About 125 million years ago, a young mammal about the size of a possum bit down on the side of a beaked dinosaur nearly three times its size. The animals died like that, entangled and at odds with each other, a fossilized tableau of the dinosaurian-mammalian power shift that would finally come about 60 million years later.
Those are the certainties of the Cretaceous Period exchange that were encased in time until this week, when a team of paleontologists revealed the stunning fossil in a paper published in Scientific Reports.
The ancient creatures were a Repenomamus robustus, a carnivorous mammal, and a Psittacosaurus lujiatunensis, a beaked, bipedal dinosaur that looks like a cross between a parrot and a lizard (that’s literally what it’s name means, too). The R. robustus is nearly complete, just missing the tip of its tail, and is 18.39 inches (46.7 cm) long. The Psittacosaurus is 47.1 inches (119.6cm) long.
“Almost without exception, dinosaurs were larger than mammals,” Jordan Mallon, a paleobiologist at the Canadian Museum of Nature in Ottawa and co-author of the study, told Gizmodo in an email. “The working assumption has therefore been that dinosaur-mammal interactions were one-way, which is to say that the larger dinosaurs always ate the smaller mammals.”
“This new fossil reveals that these ancient food webs were a little more complete than we might have otherwise assumed, and that mammals were occasionally capable of eating even near fully grown dinosaurs,” he added.
Mallon’s team believes that the two animals died mid-conflict, when a volcanic mudflow ensnared the creatures and buried them. Because the Psittacosaurus didn’t show evidence of being bitten elsewhere, the researchers concluded that the mammal was indeed preying on a live dinosaur rather than scavenging a carcass.
We’re now 65 million years on from the biological handoff which saw the age of dinosaurs come to an end and mammals gain pole position on planet Earth. You may have heard about the cause of the shift; a large asteroid entered Earth’s atmosphere, possibly in the springtime, and slammed into Mexico’s Yucatán peninsula, bringing the age of dinosaurs to an end.
You may recognize the name of the beaked dinosaur featured in the newly announced specimen. Psittacosaurus’ recent claim to fame is the 2021 unveiling of the dinosaur cloaca, the all-purpose hole dinosaurs used for disposing waste and laying eggs.

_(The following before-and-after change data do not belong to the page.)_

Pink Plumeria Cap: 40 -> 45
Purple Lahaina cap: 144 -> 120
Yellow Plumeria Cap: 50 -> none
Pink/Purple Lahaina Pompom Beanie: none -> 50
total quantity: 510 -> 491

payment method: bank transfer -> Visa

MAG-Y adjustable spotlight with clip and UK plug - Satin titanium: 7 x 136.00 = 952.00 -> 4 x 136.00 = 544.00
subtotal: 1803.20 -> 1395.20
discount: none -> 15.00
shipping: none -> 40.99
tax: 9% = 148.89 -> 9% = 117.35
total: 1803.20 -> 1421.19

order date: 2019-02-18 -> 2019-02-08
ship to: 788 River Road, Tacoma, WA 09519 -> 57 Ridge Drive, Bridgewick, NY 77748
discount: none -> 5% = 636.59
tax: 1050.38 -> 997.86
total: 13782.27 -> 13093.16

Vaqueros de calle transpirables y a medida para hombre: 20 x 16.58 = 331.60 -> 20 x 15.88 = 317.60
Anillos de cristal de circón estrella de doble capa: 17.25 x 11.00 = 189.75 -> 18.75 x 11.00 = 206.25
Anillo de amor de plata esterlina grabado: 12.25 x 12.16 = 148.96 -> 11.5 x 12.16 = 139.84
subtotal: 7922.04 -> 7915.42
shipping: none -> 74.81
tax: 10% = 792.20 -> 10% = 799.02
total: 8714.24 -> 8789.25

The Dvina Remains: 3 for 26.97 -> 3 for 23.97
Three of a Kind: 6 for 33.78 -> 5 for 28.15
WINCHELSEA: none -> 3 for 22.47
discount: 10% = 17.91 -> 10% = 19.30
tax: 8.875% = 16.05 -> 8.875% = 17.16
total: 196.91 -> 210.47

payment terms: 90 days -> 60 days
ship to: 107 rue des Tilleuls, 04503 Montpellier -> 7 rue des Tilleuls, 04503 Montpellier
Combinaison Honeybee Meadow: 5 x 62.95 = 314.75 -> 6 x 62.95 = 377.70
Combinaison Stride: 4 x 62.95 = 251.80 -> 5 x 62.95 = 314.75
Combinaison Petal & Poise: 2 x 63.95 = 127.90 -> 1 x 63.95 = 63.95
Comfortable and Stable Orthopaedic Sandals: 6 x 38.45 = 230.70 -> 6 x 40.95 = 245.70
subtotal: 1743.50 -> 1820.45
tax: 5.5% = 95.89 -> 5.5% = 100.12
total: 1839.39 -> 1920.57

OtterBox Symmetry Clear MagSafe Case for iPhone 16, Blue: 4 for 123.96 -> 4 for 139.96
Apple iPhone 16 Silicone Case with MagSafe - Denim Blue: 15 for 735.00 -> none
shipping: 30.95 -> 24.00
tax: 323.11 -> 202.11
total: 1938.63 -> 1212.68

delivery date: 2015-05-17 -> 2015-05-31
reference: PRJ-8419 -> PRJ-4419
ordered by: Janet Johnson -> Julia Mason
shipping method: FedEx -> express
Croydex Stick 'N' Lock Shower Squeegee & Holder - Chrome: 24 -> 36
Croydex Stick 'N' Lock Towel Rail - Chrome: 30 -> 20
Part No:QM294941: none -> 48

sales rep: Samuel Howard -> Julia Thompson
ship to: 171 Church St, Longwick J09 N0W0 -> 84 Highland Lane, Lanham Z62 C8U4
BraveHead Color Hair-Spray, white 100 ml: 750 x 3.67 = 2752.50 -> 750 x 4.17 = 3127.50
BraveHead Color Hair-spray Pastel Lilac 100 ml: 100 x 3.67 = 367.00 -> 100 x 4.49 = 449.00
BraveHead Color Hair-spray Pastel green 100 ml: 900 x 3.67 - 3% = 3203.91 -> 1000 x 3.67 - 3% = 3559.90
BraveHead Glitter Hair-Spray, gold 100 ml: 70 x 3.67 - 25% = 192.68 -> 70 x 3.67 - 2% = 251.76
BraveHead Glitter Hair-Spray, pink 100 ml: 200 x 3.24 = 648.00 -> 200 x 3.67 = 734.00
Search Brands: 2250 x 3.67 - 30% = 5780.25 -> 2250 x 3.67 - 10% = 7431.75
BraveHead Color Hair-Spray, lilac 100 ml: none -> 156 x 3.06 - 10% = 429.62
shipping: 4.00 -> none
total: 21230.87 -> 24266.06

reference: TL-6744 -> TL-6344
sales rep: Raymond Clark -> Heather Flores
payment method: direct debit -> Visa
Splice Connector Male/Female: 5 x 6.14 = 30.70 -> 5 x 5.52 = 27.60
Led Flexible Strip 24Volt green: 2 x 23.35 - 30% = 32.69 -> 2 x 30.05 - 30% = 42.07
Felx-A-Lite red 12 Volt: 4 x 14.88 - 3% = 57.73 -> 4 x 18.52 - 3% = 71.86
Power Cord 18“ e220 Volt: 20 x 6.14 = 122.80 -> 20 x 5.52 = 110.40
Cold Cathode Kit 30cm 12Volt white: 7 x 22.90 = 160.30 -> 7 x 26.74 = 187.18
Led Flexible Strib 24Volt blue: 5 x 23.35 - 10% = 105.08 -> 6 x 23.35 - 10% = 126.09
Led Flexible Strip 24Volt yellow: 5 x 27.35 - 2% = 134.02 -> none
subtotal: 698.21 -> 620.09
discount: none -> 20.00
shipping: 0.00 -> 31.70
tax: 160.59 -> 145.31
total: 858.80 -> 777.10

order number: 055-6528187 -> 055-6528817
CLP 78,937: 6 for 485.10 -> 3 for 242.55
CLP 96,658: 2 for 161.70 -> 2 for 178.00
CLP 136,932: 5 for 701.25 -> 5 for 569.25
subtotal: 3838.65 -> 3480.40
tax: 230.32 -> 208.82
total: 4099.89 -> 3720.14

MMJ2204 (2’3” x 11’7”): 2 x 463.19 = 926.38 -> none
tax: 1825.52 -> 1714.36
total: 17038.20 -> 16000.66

Despite being soft tissue, that specimen’s cloaca was remarkably preserved thanks to the preservation conditions in Liaoning, China, the region in which it was found. The newly announced fossil was also found in Liaoning, in 2012, west of the village Lujiatun.
The cloaca and the new fossil are both part of the Jehol Biota, a fossil-rich swathe of northeast China with unique preservation conditions. In the paper, the researchers note that fossil forgeries have been reported from the region previously, but given the entanglement of the two creatures in the new fossil, they believed the fossil was genuine.
To be sure, they studied the place where the Repenomamus bit into the Psittacosauris, and concluded that, based on how the mammal’s teeth sunk into the dinosaur’s ribs, the fossil was genuine.
Mallon told Gizmodo that while it’s possible Repenomamus hunted in packs, there’s no evidence to support that idea, and the individual Repenomamus that met its end gum-deep in a Psittacosaurus midriff was capable of taking on such dinosaurs on its own.
The fossil is not just amazing for the state of its preservation, but of its subject matter: interactions between ancient mammals and dinosaurs. Fossilized evidence of such interactions aren’t common, yet 2023 has now seen two such events; earlier this year, a different team of researchers found a Microraptor zhaoinus with a small mammal’s foot in its mouth. That fossil was found—you may have guessed it—in northeast China’s Jehol Biota.
“As productive as the fossil beds of the Lujiatun area are, there are still many unanswered questions about this ancient ecosystem,” Mallon said. “There’s a tendency for those fossil beds to preserve only the small animals that were around at the time. Presumably, the bigger dinosaurs were able to escape the volcanic mudslides that the smaller animals fell victim to, so I would love to know more about the big animals living in that area, which is going to require continued prospecting.”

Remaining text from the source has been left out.